A 3-year-old girl dies from chickenpox virus

"We have all had chickenpox and nothing has happened to us," it is often said. And it is true in most cases because it is a disease that usually occurs in a benign way. However, this is not always the case because, as with many diseases, have complications that can be very serious.

As serious as affecting a child's immune system in such a way that any easily controllable disease becomes a problem that requires urgent medical attention, such as Anne Ganuza, a 3-year-old girl who has recently died from chickenpox virus.

It all started last Thursday, when Anne's mother took her to the health center of her town, La Puebla de Arganzón, where she was recommended rest for being a chickenpox. Instead of improving his state of health it was getting worse and worse, the result of a streptococcal infection secondary to chickenpox. The girl did not feel like eating, could hardly walk and had a high fever.

Seeing that the thing was getting worse, on Sunday they decided to take her to the Emergency Department in Vitoria, where doctors decided to discharge her at night, reportedly from the hospital, because at that time she had no fever, the beans were in phase of scab and there were no symptoms of any infection.

However, at six o'clock in the morning the girl began to convulse and the mother called 112. A series of terrible mistakes caused the ambulance not to be sent (the town where they reside is part of Trevino, which despite being in the country Vasco, is part of Castilla Y León, and they told him that the ambulance should come from there).

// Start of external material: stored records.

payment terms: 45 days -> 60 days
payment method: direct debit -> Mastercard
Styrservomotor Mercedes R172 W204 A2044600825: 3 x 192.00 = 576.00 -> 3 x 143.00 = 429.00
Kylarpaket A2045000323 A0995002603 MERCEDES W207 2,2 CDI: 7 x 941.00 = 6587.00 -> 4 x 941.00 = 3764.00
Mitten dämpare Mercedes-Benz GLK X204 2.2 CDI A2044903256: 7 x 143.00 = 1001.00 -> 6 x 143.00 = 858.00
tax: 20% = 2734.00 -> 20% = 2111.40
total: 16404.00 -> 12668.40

Seeing the problems that were there and that the process could be slow, the father returned from work to take the girl and transfer her to the hospital. The child entered unconscious, in a state of septic shock, and hospital staff tried to revive her for 45 minutes, without success.

What if the ambulance had arrived on time?

The ambulance was not sent from the Basque Country and although it is a bureaucratic error, this event is being talked about as the cause of death. However, with such an infection and seeing how quickly everything happened, the probability that Anne had survived was low. It goes down because the antibiotic treatment should have started much earlier, probably the night before, when he was discharged, or perhaps earlier. But you know, for that you need a diagnosis of infection that did not occur.

I do not mean by this now that chickenpox is a deadly disease, because as I say it is not in most cases, however we cannot leave it as a "banal disease", because in some cases, as you can see, it causes serious complications.

The AEP calculates that chickenpox causes more than 1,000 hospital admissions every year and between 5 to 6 deaths. Yes, they are very small compared to the number of children who take chickenpox and nothing happens to them, but there are 5 or 6 deaths that could be solved if the government paid attention to the vaccine schedule recommended by the AEP and contemplated the possibility of administering chickenpox vaccine to children of 12 months.

That the government says it is a benign disease and withdraws the vaccine? Well, they say, but they are not right. Anne's little sister, of course, She was vaccinated right away to keep her from getting chickenpox.

And all this I do not say either to try to convince anyone to vaccinate their children from chickenpox, since as I explain it is very likely that the girl would have been saved if she had suspected the bacterial infection and had been medicated to weather. I tell it so that it looks and knows that chickenpox can be complicated by very serious conditions, which require income and that, sometimes, medicine cannot solve.

Video: How to care for children with chickenpox (May 2024).